The three of us also share the values of love and justice and, under these sacred banners, our intentional service to, for, and with others in the world. And, as my mind, generally and intuitively, runs along the lines of wordplay and double entendre, the title, Correspondence, reflects both the act of our communication and the fact of our similitude in spiritual being and social doing.

My beloved sisters, on this national day of commemoration of the life and legacy of the Reverend Dr. Martin Luther King, Jr., two thoughts occur…
One, I oft recall that searing, searching question (as oft, without a ready reply), “After Martin, where and who are the prophets of this day who speak truth to power, indeed, who speak to worldly principalities with the power of truth?”
(Truth, in my mind and heart, being love and justice; unconditional and impartial benevolence and fairness for all at all times.)
As I continue to think and feel, reflect and pray, I believe that we, each and all of us, in our varied and several life’s walks, are today’s prophets (which is to suggest that, thus, always it hath been so).
Yes, history is replete with the sagas of singular individuals who have stood in the public square, their lips bursting with the cry of care for the least, the last, and the lost. Nevertheless, how oft hath it been when examining, for example, the formal Civil Rights Era, when we discovered heretofore unrevealed, thus, unknown names and souls of those who, in their local places of being and doing, advanced the cause of liberty?

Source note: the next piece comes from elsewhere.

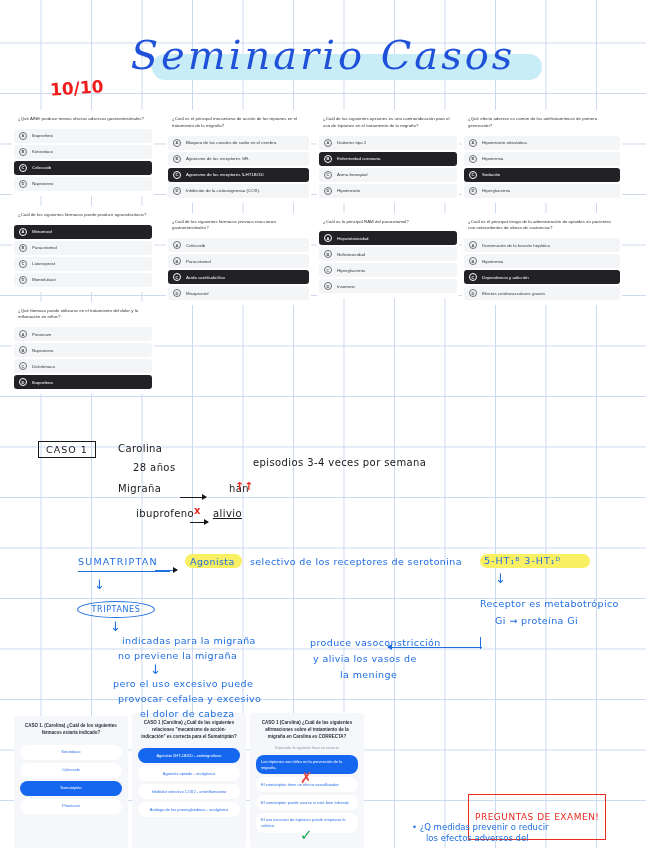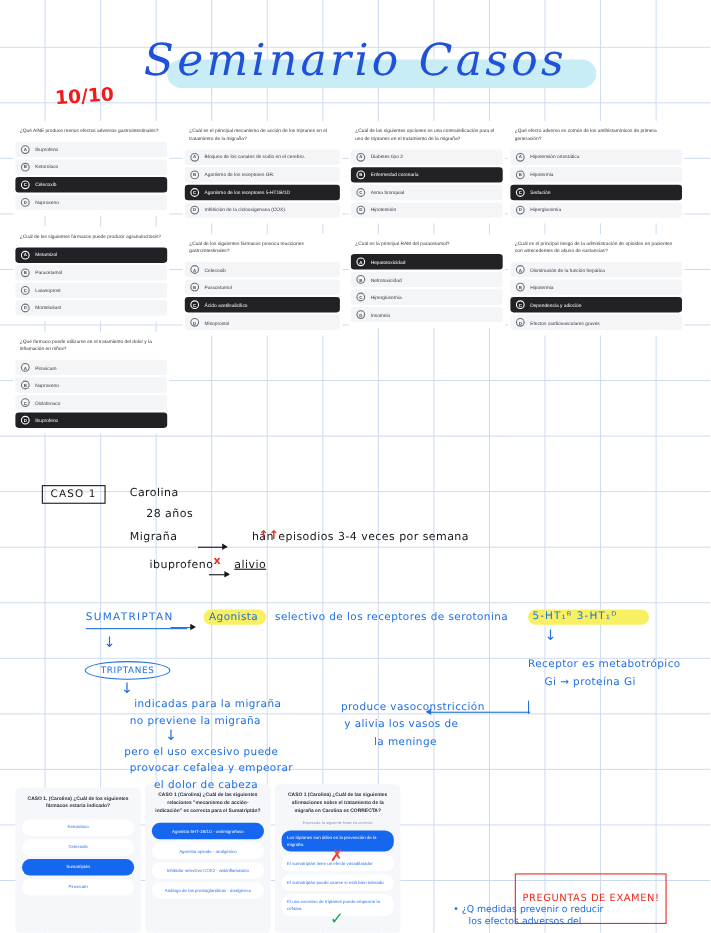"episodios 3-4 veces por semana" div.hw { top: 483px -> 457px }
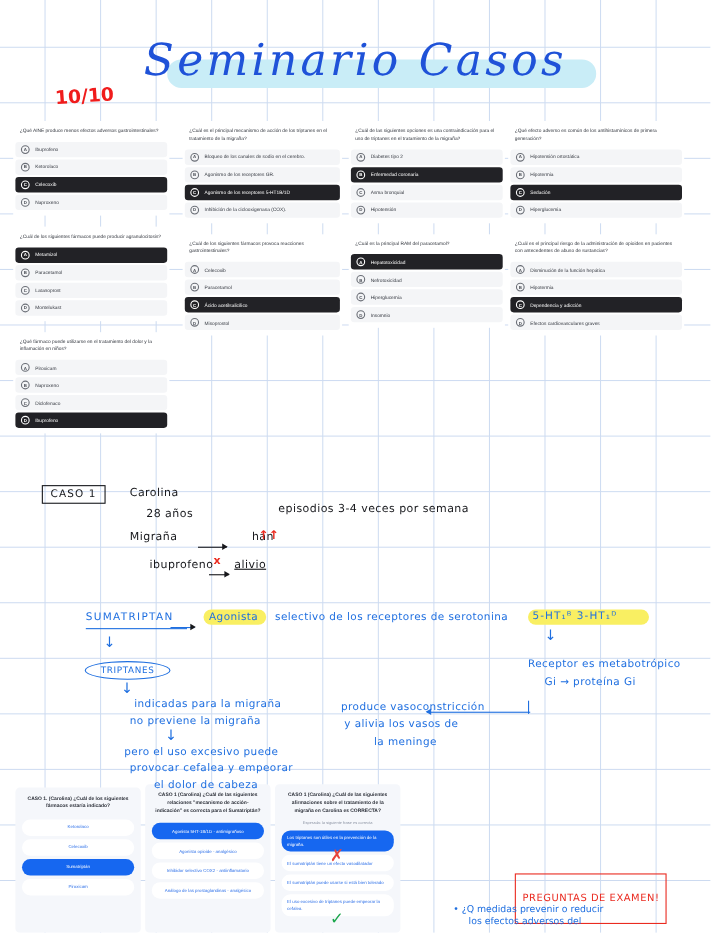"provocar cefalea y empeorar" div.hw { text: empeorar -> excesivo }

Two, I am struck, Karen, by your succinct expression of the historical arc of movement from “the mechanics of law and government structures (being) changed to make them more amenable to serving all Americans more justly, as many laws were, at least on the federal level, in response to the Civil Rights Movement of the 1960’s” and that always necessity of “(d)eep transformations of hearts and minds (as) the real and lasting work of justice and love.”
This puts me in mind of a sagacious and sobering word of mindfulness and, indeed, warning to me by the Right Reverend C. FitzSimons Allison, sometime bishop of the Episcopal Diocese of South Carolina when I took charge of a congregation in Charleston in 1982: “Paul, race hath been resolved in the law, but it hath not been resolved in the hearts of men, for their sin resides.”
So, it was then, so it is now…
Laws – as decisions expressive, at least, I think, in one sense, of our communal discernment of what makes for life’s fulfillment and, in another sense, as moral “bumper rails” to keep our individual human vehicles of living from careening pell-mell into one another – can be passed, yet without (never with) any guarantee of the radical (that is, returning to and restorative of the root of our common humankindness as the grace of our creation) effect on our behaviors, which encompass our thinking and feeling, our intending and acting.
In the light of these two (at least, for me) realities, I daily pledge (tho’ oft, at day’s end, I behold how far I have fallen short) to be a prophet and to fulfill in my living our just (thus, demanding my discernment to distinguish from unjust) human laws.